Sep. 1st, 2010

antongarou: (Default)
To those who don't yet know- I'm the maintainer of the shadow Unit LJ fan community. A couple of days back we had a meta about siblings and in the discussion there was an explosion which sparked this.

For many Jews, there is a strong trigger in Christians claiming to come from the same spiritual roots as Judaism, or even seeming to appropriate parts of it. This is especially true of Israeli Ashkenazi Jews, but I'm pretty sure it isn't limited to them, although it's probably more prevalent in Ashkenazi Jews in general. Why does it happen? Because of several things:

1)the first and foremost is that Christianity claims to be the Inheritor to Judaism, with the inbuilt "you guys are obsolete, get out of the way" assumption very much present, while the mythologies of the two religions are innately and very strongly different- Christianity tends to center on one of the Love/Guilt/Shame trio, depending on flavor, while Judaism is centered on Responsibility.

2)Jewish Ashkenazi culture was shaped to a large extent in a very hostile Christian environment(this has been true for about what... 1500 years or so?). Christianity has been, as [personal profile] hagar_972 once half jokingly termed it "the abusive little brother" to Judaism. And there is a collective memory of that. One of the tools of that abuse was Christians claiming the things they thought admirable in the Jewish scripture were theirs, and pretty much pissing on the rest.

3)Christianity is missionary almost by definition. The attempt to absorb other religions in is inbuilt into many of the flavors on a very basic level. And the traditional first step of that absorption is almost always claiming the holidays and as much of the myth cycle as possible.

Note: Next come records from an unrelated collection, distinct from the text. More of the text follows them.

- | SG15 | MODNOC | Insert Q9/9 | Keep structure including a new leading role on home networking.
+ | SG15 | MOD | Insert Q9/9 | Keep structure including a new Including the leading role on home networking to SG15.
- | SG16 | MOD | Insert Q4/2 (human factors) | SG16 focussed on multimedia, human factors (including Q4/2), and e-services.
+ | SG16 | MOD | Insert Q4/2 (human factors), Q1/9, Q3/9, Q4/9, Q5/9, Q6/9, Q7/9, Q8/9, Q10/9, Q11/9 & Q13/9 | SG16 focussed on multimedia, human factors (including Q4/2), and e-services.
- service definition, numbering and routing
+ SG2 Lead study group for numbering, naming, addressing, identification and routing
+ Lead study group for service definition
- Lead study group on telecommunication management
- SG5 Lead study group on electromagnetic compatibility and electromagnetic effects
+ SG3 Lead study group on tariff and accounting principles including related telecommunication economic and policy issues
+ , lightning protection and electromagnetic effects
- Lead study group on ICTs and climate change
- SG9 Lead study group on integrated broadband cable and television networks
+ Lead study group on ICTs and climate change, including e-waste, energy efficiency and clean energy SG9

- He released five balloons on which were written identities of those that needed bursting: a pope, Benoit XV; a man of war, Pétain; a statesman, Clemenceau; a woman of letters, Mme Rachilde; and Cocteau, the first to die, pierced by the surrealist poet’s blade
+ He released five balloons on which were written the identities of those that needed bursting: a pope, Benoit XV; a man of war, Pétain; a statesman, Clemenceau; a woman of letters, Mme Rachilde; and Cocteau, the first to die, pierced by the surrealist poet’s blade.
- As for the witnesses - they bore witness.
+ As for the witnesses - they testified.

Ashkenazi Judaism had to live with these attempts for a very long time, and learned to resist and fear them- I suspect the prohibition against celebrating on other religions' holiday comes exactly from there. One of our best known tales is the 1492 "convert or be thrown out" thing, and the long nightmare of the inquisition.

Add the collective PTSD of the Holocaust into the mix and people from this background will react very badly anything they perceive as a Christian appropriation of Judaic ideas, because part of our identity is the fact that we're Not Christian, it is built into our poetry and stories on a very basic level. So even people who don't mean any harm, and aren't even aware of what they do, will trigger these fears- because we're not talking anything close to rational. In most of us it's a smallish fear, but with some of us it's a huge issue.